Salah satu masalah utama pembangunan ekonomi di Indonesia yang belum terselesaikan adalah tingginya angka pengangguran dan rendahnya pertumbuhan ekonomi. Dengan jumlah penduduk 256 juta jiwa, dibutuhkan minimal 5,3 juta jiwa entrepreneur di Indonesia. Entrepreneur dapat menjadi salah satu solusi masalah pembangunan ekonomi. Data BPS menyebutkan jumlah pengangguran pada Februari 2015 mencapai 7,4 juta orang, dengan tingkat pengangguran terbuka (TPT) yang mengalami kenaikan untuk tingkat pendidikan tinggi.

Joseph Schumpeter menekankan pentingnya peranan wirausahawan dalam kegiatan ekonomi suatu negara, sehingga dapat meningkatkan pertumbuhan ekonomi. Menurutnya, para pengusaha merupakan golongan yang akan terus-menerus membuat pembaruan atau inovasi dalam kegiatan ekonomi. Inovasi tersebut meliputi memperkenalkan barang-barang baru, mempertinggi efisiensi dalam memproduksi suatu barang, memperluas pasar suatu barang ke pasaran yang baru, mengembangkan sumber bahan mentah yang baru, dan mengadakan perubahan dalam organisasi.

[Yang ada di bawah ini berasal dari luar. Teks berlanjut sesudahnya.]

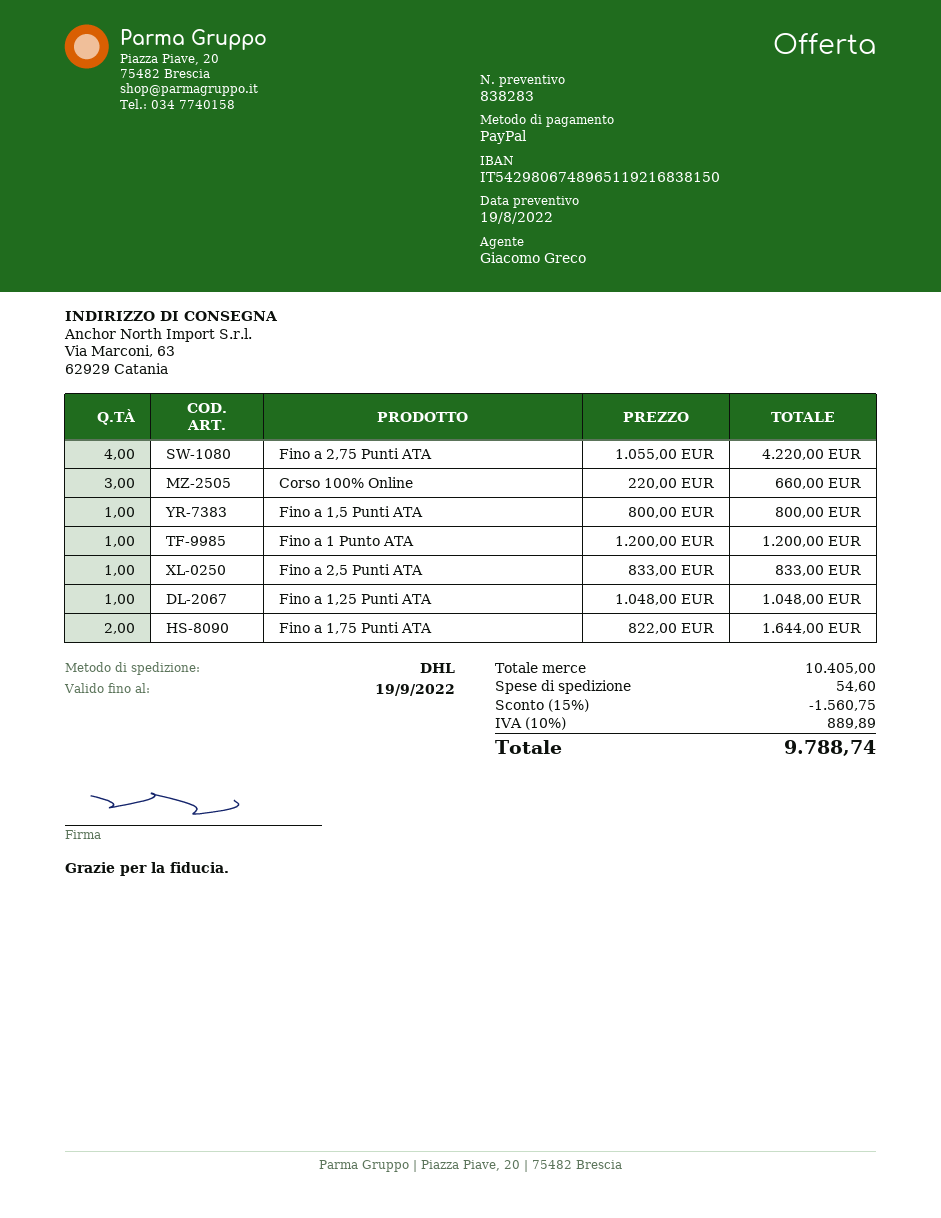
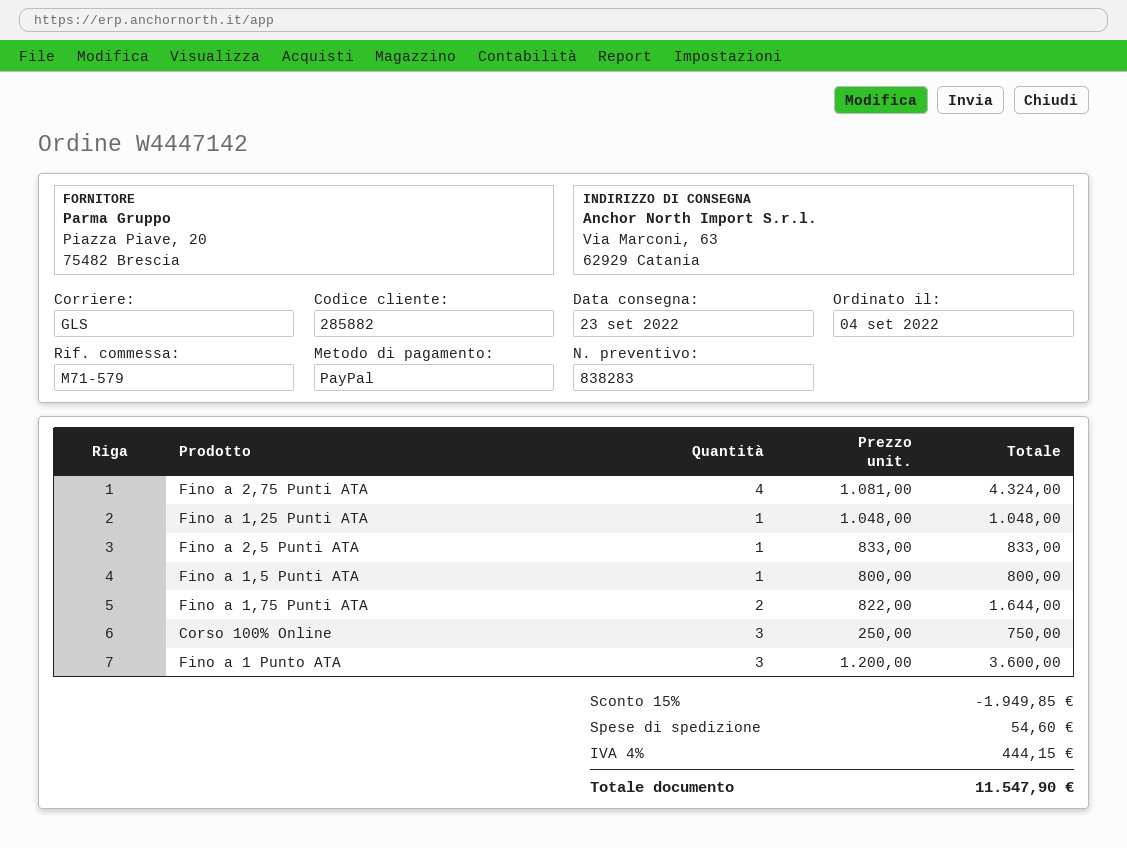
shipping method: DHL -> GLS
Fino a 2,75 Punti ATA: 4 x 1055.00 = 4220.00 -> 4 x 1081.00 = 4324.00
Corso 100% Online: 3 x 220.00 = 660.00 -> 3 x 250.00 = 750.00
Fino a 1 Punto ATA: 1 x 1200.00 = 1200.00 -> 3 x 1200.00 = 3600.00
discount: 15% = 1560.75 -> 15% = 1949.85
tax: 10% = 889.89 -> 4% = 444.15
total: 9788.74 -> 11547.90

Banyaknya jumlah entrepreneur dalam suatu negara akan membawa banyak manfaat bagi negar tersebut misalnya (1) Entrepreneur membuka jenis usaha baru dalam perekonomian. Usaha-usaha yang dikembangkan menambah heterogenitas usaha di Indonesia. Masyarakat menjadi kreatif dalam mengembangkan jenis usaha. (2) Kedua, menyediakan lapangan kerja dan menyerap tenaga kerja. Ketika entrepreneur membuka usaha, berarti membuka langkah untuk mengurangi proporsi pengangguran dan pelamar kerja. (3) Ketiga, meningkatkan output perkapita nasional. Peningkatan produktivitas akibat munculnya usaha-usaha baru meningkatkan pertumbuhan ekonomi nasional dan pendapatan masyarakat. Dengan kata lain Entrepreneur memiliki peran vital dalam pembangunan ekonomi suatu negara karena entrepreneur merupakan motor penggerak roda perekonomian.
Sebagai suatu disiplin ilmu, maka ilmu kewirausahaan dapat dipelajari dan diajarkan, sehingga setiap individu memiliki peluang untuk tampil sebagai seorang wirausahawan (entrepreneur). Bahkan untuk menjadi Entrepreneur sukses, memiliki bakat saja tidak cukup, tetapi juga harus memiliki pengetahuan segala aspek usaha yang akan ditekuninya. Tugas dari Entrepreneur sangat banyak, antara lain tugas mengambil keputusan, kepemimpinan teknis, dan kepemimpinan, oleh karena itu dibutuhkan sarana dan prasarana, salah satunya pendidikan.